Aufgrund weit verbreiteter Lieferketten ist es bereits schwierig, diesen Rückschlag in Bezug auf die Explosion von Produktionsstätten, deren Grenzen durch die pandemiebedingte Verknappung aufgezeigt wurden, genau zu charakterisieren. Noch ist es verfrüht, die Auswirkungen der Energiekrise auf diese planetarischen Ketten, in die sich Deutschland überproportional eingemischt hat, genau einzuschätzen.

Auf der Energieseite steht die Frage der Abhängigkeit seit dem Einmarsch in die Ukraine ebenso im Mittelpunkt deutscher Debatten wie die Frage der überproportionalen Abhängigkeit von Russland und den politisch-industriellen Entscheidungen, die dazu geführt haben.
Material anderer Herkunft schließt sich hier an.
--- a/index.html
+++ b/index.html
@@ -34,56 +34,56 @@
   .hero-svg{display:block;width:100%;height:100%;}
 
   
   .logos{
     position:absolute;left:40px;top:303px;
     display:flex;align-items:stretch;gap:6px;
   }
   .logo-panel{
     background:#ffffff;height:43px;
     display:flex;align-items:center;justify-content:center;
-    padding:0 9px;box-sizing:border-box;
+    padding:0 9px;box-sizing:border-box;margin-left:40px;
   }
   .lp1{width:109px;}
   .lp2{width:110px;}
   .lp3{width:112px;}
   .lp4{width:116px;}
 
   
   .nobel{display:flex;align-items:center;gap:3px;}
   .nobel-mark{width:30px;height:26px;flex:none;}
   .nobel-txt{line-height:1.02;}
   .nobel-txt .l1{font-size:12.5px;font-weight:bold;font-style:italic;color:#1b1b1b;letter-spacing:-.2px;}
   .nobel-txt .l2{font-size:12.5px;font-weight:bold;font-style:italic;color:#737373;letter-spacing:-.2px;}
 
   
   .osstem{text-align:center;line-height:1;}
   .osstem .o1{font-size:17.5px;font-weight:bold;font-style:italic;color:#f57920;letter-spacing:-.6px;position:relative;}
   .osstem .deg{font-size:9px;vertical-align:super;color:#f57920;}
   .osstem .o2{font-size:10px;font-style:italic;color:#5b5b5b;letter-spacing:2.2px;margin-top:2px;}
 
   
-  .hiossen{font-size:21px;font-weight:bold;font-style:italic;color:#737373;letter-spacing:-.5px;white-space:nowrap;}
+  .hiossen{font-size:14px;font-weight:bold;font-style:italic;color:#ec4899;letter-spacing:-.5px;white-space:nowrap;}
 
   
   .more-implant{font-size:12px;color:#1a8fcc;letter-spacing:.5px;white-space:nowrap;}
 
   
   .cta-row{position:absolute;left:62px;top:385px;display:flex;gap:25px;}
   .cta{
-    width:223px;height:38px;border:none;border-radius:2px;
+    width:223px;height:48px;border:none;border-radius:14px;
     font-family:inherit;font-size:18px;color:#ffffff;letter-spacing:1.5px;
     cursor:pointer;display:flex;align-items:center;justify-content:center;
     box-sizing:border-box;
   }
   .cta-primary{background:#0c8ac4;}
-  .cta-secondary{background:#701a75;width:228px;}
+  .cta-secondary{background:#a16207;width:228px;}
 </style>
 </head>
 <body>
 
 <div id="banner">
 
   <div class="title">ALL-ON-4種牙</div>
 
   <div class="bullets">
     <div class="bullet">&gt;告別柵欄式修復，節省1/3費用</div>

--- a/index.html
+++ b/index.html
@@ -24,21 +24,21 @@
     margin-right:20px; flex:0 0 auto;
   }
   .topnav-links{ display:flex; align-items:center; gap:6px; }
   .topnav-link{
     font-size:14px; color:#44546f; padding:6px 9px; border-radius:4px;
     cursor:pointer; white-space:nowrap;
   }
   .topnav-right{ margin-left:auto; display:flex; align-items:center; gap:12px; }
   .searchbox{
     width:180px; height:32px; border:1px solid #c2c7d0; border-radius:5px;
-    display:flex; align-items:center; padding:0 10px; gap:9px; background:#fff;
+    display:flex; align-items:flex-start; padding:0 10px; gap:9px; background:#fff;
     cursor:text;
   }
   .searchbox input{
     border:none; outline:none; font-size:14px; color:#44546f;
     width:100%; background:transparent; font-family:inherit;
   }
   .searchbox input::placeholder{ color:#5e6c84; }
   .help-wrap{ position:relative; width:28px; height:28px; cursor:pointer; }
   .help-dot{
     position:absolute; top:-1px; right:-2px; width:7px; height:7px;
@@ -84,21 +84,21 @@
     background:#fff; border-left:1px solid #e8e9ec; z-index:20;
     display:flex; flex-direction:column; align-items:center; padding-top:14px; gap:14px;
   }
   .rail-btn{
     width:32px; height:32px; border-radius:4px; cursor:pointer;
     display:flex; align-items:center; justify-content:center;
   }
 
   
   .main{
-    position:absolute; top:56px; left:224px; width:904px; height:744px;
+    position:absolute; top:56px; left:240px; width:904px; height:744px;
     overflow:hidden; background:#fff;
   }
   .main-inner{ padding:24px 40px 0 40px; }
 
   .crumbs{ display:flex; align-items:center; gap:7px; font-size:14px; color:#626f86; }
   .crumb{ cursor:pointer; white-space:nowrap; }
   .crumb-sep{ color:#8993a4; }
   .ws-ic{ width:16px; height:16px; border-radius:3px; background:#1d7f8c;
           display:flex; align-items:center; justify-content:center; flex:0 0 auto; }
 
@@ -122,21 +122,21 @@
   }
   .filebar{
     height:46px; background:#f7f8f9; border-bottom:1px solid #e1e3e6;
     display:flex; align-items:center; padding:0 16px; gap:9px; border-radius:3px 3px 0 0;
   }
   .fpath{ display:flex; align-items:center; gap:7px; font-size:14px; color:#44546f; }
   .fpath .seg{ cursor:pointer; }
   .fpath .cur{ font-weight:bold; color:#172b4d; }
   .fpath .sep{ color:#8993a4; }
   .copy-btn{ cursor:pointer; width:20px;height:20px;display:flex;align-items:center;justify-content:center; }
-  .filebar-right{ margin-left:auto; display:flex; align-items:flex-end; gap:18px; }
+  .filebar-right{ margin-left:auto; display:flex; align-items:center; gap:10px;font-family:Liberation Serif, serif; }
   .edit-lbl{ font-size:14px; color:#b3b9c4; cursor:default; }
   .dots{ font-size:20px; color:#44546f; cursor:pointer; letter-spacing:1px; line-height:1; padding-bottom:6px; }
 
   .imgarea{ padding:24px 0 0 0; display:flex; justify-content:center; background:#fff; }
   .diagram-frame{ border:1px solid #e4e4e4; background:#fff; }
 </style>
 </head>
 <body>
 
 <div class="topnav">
Über die kurzfristigen Förderprogramme hinaus geht es aber vor allem um die langfristige Branchenorientierung und die Fähigkeiten, diese zu unterstützen. Die intensive Abhängigkeit von globalen Ketten, die industrielle Integration Mitteleuropas (wo sich heute das Herz europäischer industrieller und mathematischer Fähigkeiten konzentriert) wirft die Frage nach der Sicherheit des Erhalts von Fähigkeiten innerhalb der deutschen Wirtschaftsstruktur auf. Hinter der Exzellenz der Mittelstandsfamilie war in den letzten zwei Jahrzehnten eine menschliche Evolution zu sehen, die sich auf Führungsfunktionen konzentrierte und die Definition von technischer Arbeit allmählich erodierte. Die europäische Bildungskrise zeigt sich in Deutschland ebenso wie in Frankreich, jenseits der Exportzahlen.